September 1, 1985 -- Today I had dinner with George.  And still, the only way that I can fully sum up the night is with the words I almost left him with ... "Nigger, are you our of your mind?"  I seriously wonder how this date could have gone right.  Was i seriously misleading myself?  We are such opposites.  I never got the tie clip things.  I wouldn't pay to see old movies.  I can't stand walking.  And I HATE football!  And then he insults me.  Accusing me of being shallow and a bigot.  Asking me why I think people are food?  WHERE DOES HE GET OFF?  And then out of the blue I agree to "see New York" with him.  Seeing a city that I have lived in for seven years, with a man I can't have a normal converstaion with?  Now I am wondering if I am out of my mind?

October 20, 1985 -- The girls would never understand, especially Selma.  Hotdogs on the boardwalk at Rockaway Park.  Watching the Hudson run under the George Washington Bridge.  Eating a knish in Williamsburg.  Those aren't even dates.  Those are ways people spend a loney Saturday morning.  But as crazy as it sounds I have begun to enjoy them.  I have spent the week wondering what we would do the next Sturday.  I sit at work and hear the hummingbirds in the gardens at the Cloisters.  I come home from work and read King Lear, just to understand what makes him love it.  Again... Am I out of my mind?  Or am I really... really what?  Enjoying this?  Enjoying being out with him?  Seeing New York through his eyes?

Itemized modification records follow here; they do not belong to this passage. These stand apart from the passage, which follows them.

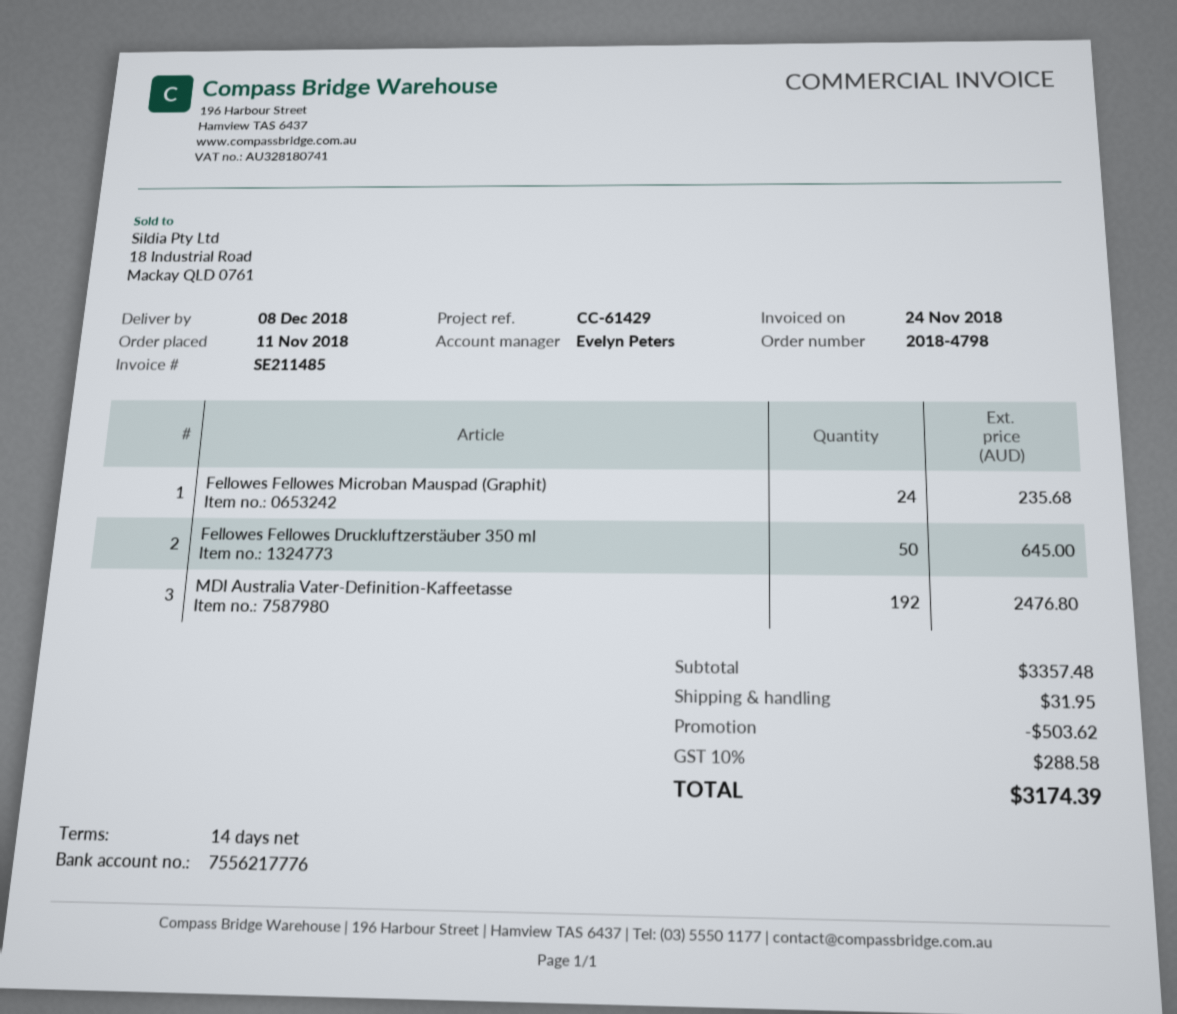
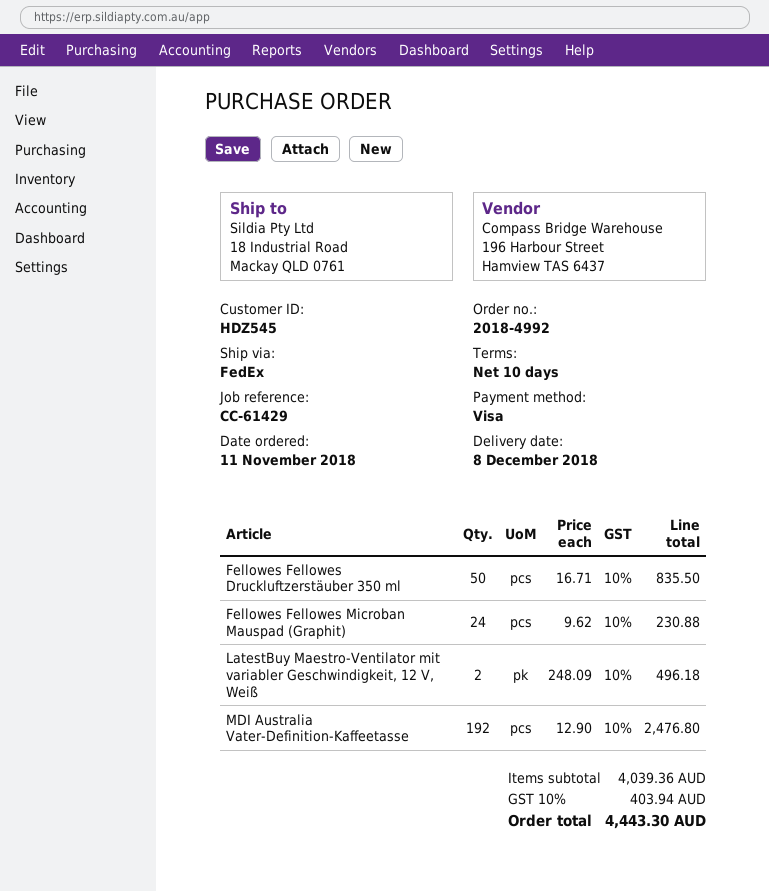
order number: 2018-4798 -> 2018-4992
payment terms: 14 days -> 10 days
Fellowes Fellowes Microban Mauspad (Graphit): 24 for 235.68 -> 24 for 230.88
Fellowes Fellowes Druckluftzerstäuber 350 ml: 50 for 645.00 -> 50 for 835.50
LatestBuy Maestro-Ventilator mit variabler Geschwindigkeit, 12 V, Weiß: none -> 2 for 496.18
subtotal: 3357.48 -> 4039.36
discount: 503.62 -> none
shipping: 31.95 -> none
tax: 10% = 288.58 -> 10% = 403.94
total: 3174.39 -> 4443.30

November 20, 1985 -- I HAVE GONE OUT OF MY MIND!  First he tells me that he has been talking to his ex-girlfriend, Shawn, and that they are trying to work things out.  And then I go and sleep with the guy.  Am I setting myself up for disaster?  Who knows?  Things have been so nice for the past few weeks that I don't know what to think.  Our dates are not only fun, but so different from any that I have ever been on.  The sex is great.  But Shawn is always there.  He may not mention her, but she is always there, in the back of my mind, just knocking on the door waiting to see if he will mention her.  What is wrong with me?

February 1, 1985 -- Thrying to understand this football obsession of his is getting to be too much.  I started reading the sports page; I've watched the games on TV.  BUt I just don't get it..  It's like a bad train wreck, all these guys in a pile, smelling each other's behinds.  It will be the only thing that tears us apart.  That and the fact that I still only know the basics about him -- name, age, and job.  But I don't know about HIM.  I don't know why Mrs. Jackson had such an impact on him.  Sure, she raised him, but he never tells me how he felt when she died.  He never tells me why he hates being called a son-of-a-bitch.  HE get so mad when I say that ... but WHY?  There must be a reason.  Can't he just tell me?  Can't you tell me about YOU?